We establish an attractive distribution for reliability engineers to conduct analyses, considering the benefits of modeling formed from an actuarial point of view.
The CPD is based on the sum of the HRFs of the ChD and PD. By employing additive methodology, the individual statistical properties of distributions in question are brought together to represent diverse types of behavior, such as the bathtub curve. To complement the modeling of the CPD, reliability-oriented statistical and application properties are analyzed and presented. The parameters of the CPD were calculated via the maximum likelihood estimator (MLE) implemented in RStudio. To evaluate the results from the proposed model, the CPD was compared with other distributions used in reliability and with comparable properties to the CPD in studies with data that have non-monotonic behaviors. To issue a recommendation to readers about the models compared, we considered the parameter estimation, the Akaike information criteria (AIC), the Bayesian information criteria (BIC), the Kolmogorov–Smirnov test (K-S), and the p-value.
Finally, this paper is organized as follows.
Section 2 presents the general equations of the CPD for the reliability analysis.
Section 3 shows the measures of the central tendency of APD.
Section 4 presents the moments and incomplete moments.
Section 5 presents the order statistics. In
Section 6, the mean residual lifetime function is estimated.

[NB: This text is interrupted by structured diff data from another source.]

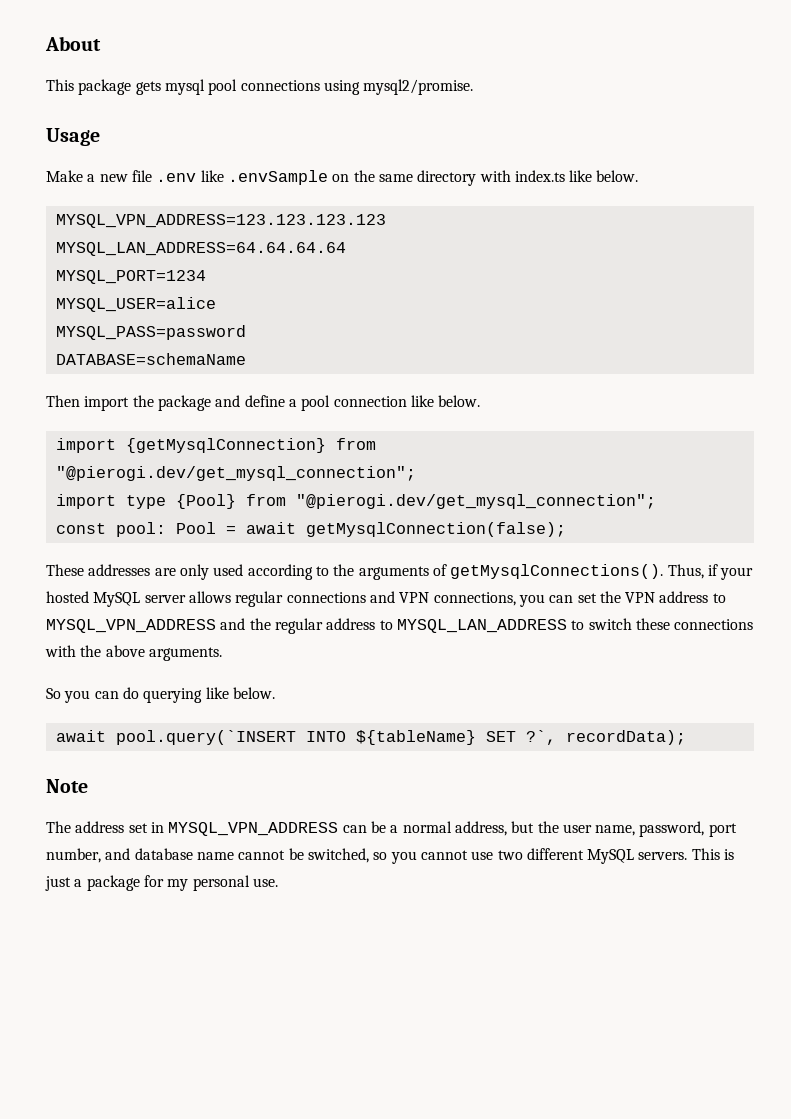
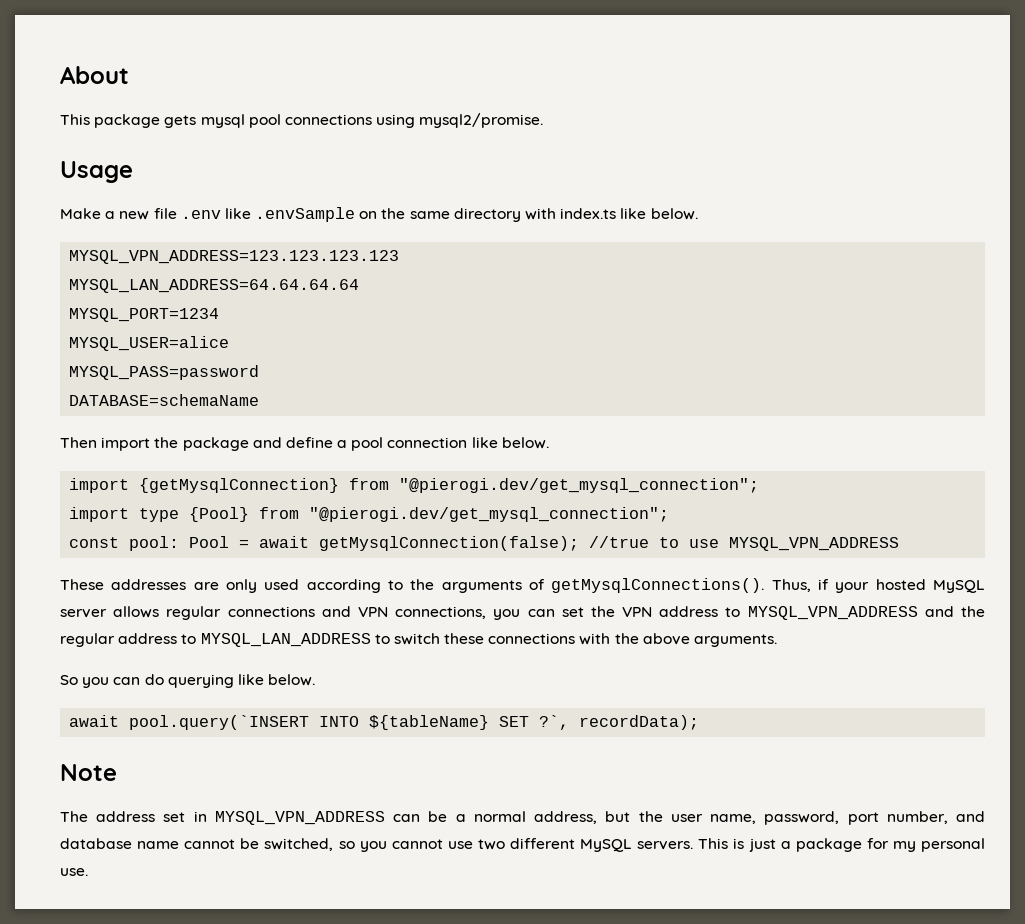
- const pool: Pool = await getMysqlConnection(false);
+ const pool: Pool = await getMysqlConnection(false); //true to use MYSQL_VPN_ADDRESS

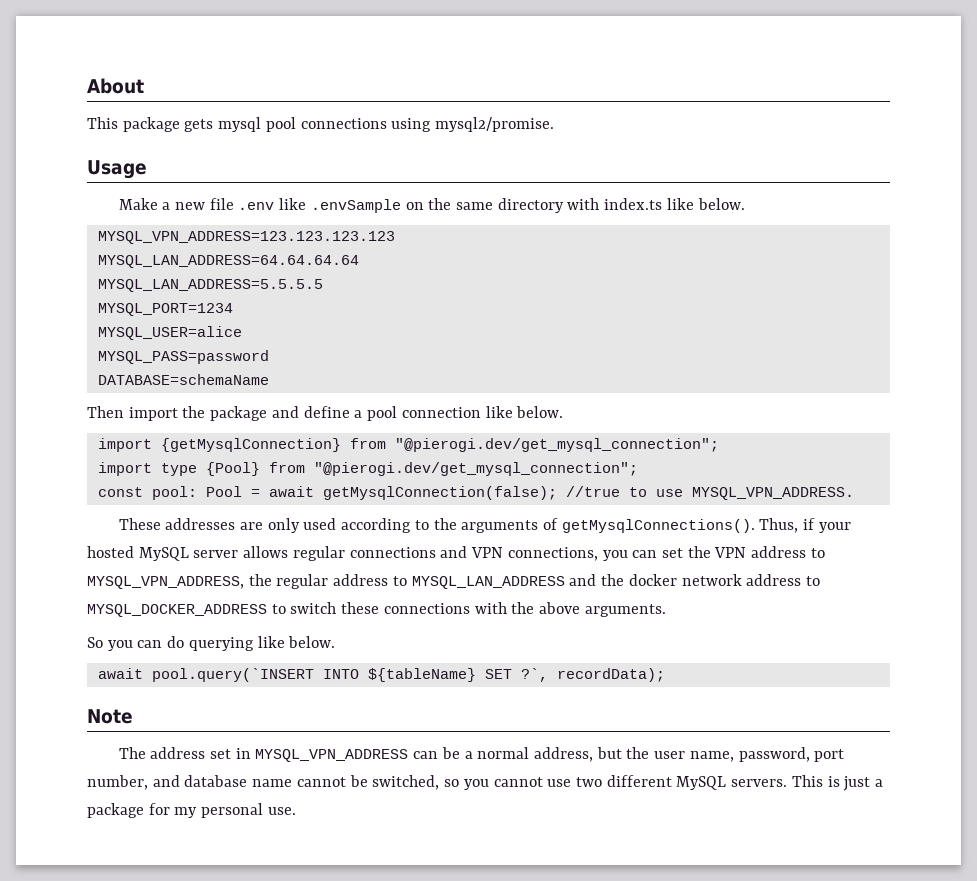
+ MYSQL_LAN_ADDRESS=5.5.5.5
- const pool: Pool = await getMysqlConnection(false); //true to use MYSQL_VPN_ADDRESS
+ const pool: Pool = await getMysqlConnection(false); //true to use MYSQL_VPN_ADDRESS.
- Thus, if your hosted MySQL server allows regular connections and VPN connections, you can set the VPN address to MYSQL_VPN_ADDRESS and the regular address to MYSQL_LAN_ADDRESS to switch these connections with the above arguments.
+ Thus, if your hosted MySQL server allows regular connections and VPN connections, you can set the VPN address to MYSQL_VPN_ADDRESS, the regular address to MYSQL_LAN_ADDRESS and the docker network address to MYSQL_DOCKER_ADDRESS to switch these connections with the above arguments.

Section 7 presents the Rényi entropy.
Section 8 presents the likelihood function to calculate the parameters proposed in
Section 2.
Section 9 presents the case studies of the paper. The last section provides the concluding remarks and future work about the proposed model.

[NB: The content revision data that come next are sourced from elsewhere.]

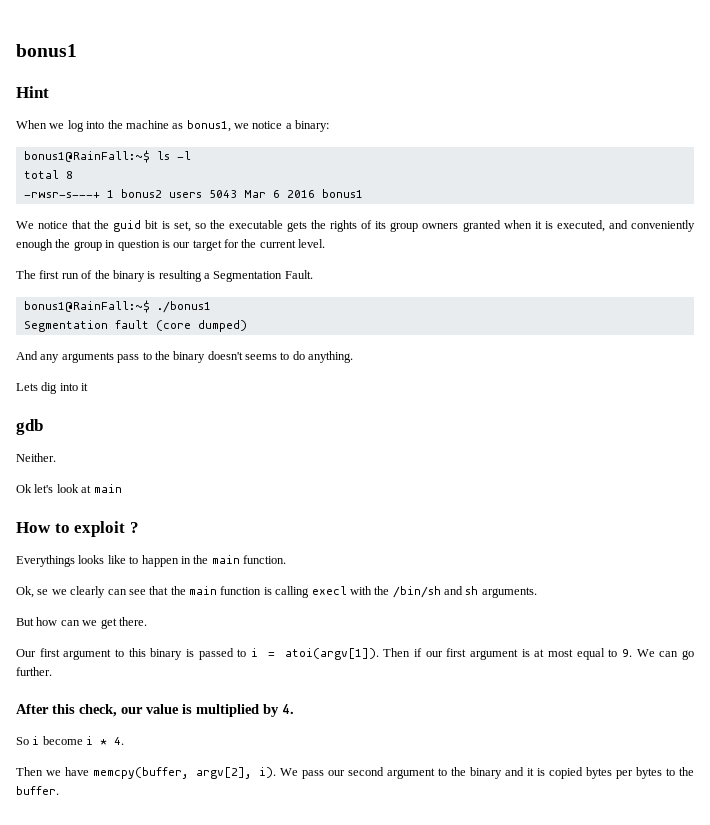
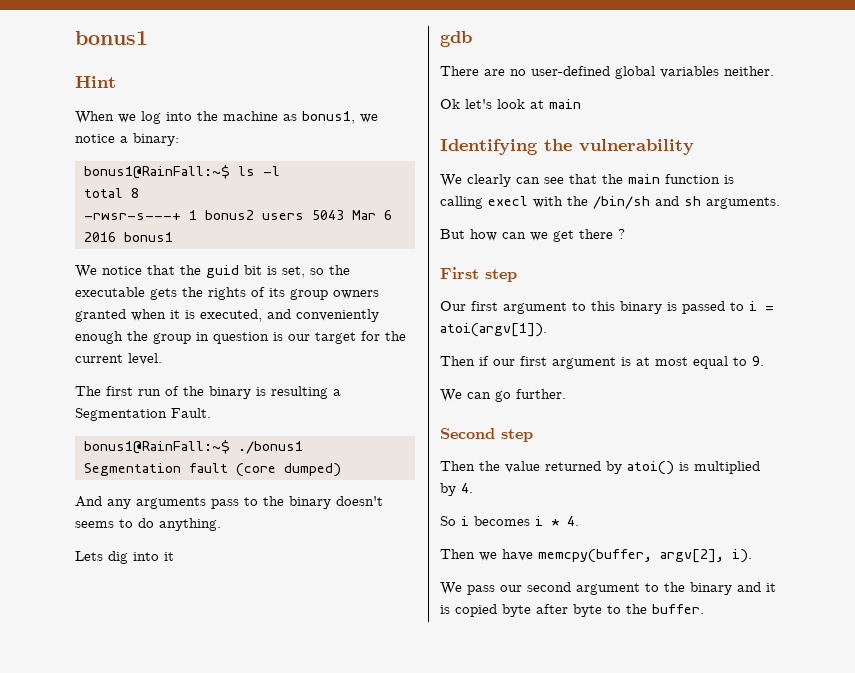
- Neither.
+ There are no user-defined global variables neither.
- How to exploit ?
- Everythings looks like to happen in the main function.
- Ok, se we clearly can see that the main function is calling execl with the /bin/sh and sh arguments.
+ Identifying the vulnerability
+ We clearly can see that the main function is calling execl with the /bin/sh and sh arguments.
- But how can we get there.
+ But how can we get there ?
+ First step
- Our first argument to this binary is passed to i = atoi(argv[1]). Then if our first argument is at most equal to 9. We can go further.
+ Our first argument to this binary is passed to i = atoi(argv[1]).
+ Then if our first argument is at most equal to 9.
+ We can go further.
- After this check, our value is multiplied by 4.
+ Second step
+ Then the value returned by atoi() is multiplied by 4.
- So i become i * 4.
+ So i becomes i * 4.
- Then we have memcpy(buffer, argv[2], i). We pass our second argument to the binary and it is copied bytes per bytes to the buffer.
+ Then we have memcpy(buffer, argv[2], i).
+ We pass our second argument to the binary and it is copied byte after byte to the buffer.

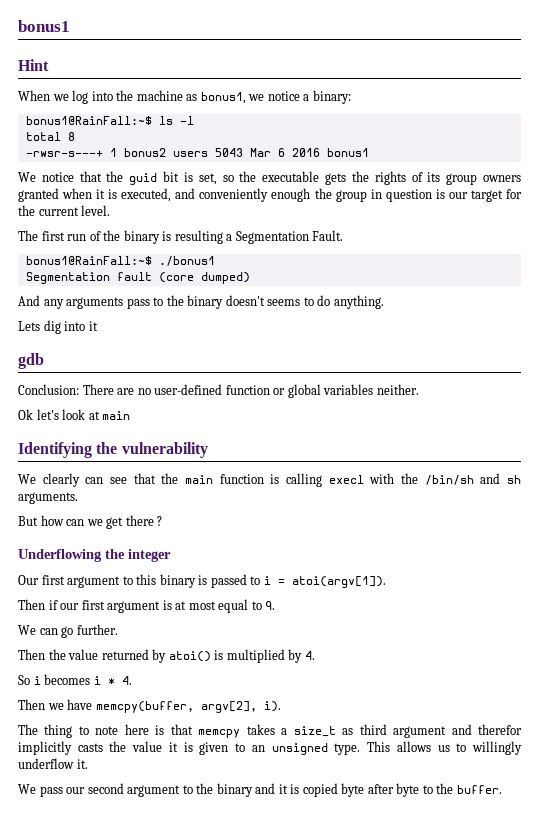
- There are no user-defined global variables neither.
+ Conclusion: There are no user-defined function or global variables neither.
- First step
+ Underflowing the integer
- Second step
+ The thing to note here is that memcpy takes a size_t as third argument and therefor implicitly casts the value it is given to an unsigned type. This allows us to willingly underflow it.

10. Conclusions and Future Work
In this paper, a hybrid statistical distribution with applications in reliability engineering was presented. The proposed distribution was based on the additive methodology, which added the hazard function of the ChD and the PD, thus forming the CPD. The motivation for using PD is due to the similarity in the behavior of certain actuary systems with reliability engineering. The proposed distribution consists of four parameters, distributed in three shape parameters and one scale parameter. One of the most important characteristics of CPD is the ability to characterize failure times in a non-monotonic way. Non-monotonic failure times usually occur in devices whose physical constitution is based on semiconductors. To make the CPD attractive to reliability engineering practitioners, statistical properties such as measures of central tendency, order statistics, moments, MRL, and entropy were developed. In turn, the base functions of the CPD were demonstrated with data gathered from the ALT, with voltage and temperature, as well as the combination of temperature with a non-thermal variable, established as stress signals. The parameters of CPD were estimated via MLE; for this, an RStudio code was developed.

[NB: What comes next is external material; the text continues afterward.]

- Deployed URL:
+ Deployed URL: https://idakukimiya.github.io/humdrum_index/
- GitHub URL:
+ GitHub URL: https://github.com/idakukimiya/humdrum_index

The CPD was tested in three case studies, focusing on devices whose lifetimes had the ability to be non-monotonic. In each case study, the CPD was compared with statistical distributions with reliability applications and properties such as the CPD. The distributions considered in the comparative analysis can also model non-monotonic failure behavior. The results obtained in the case studies showed that the CPD offers competitive results and that the practitioners can consider this distribution within the reliability analysis.
In future work, it may be beneficial to conduct a Bayesian analysis of the CPD and verify its behavior under the same analysis technique involving other distributions with equivalent properties. On the other hand, the PERKS5 distribution can be considered, which is derived from the same family as the PD considered in this manuscript. Finally, given the nature of PD used in actuarial applications, CPD can be conceptualized in other analyses not solely focused on reliability engineering.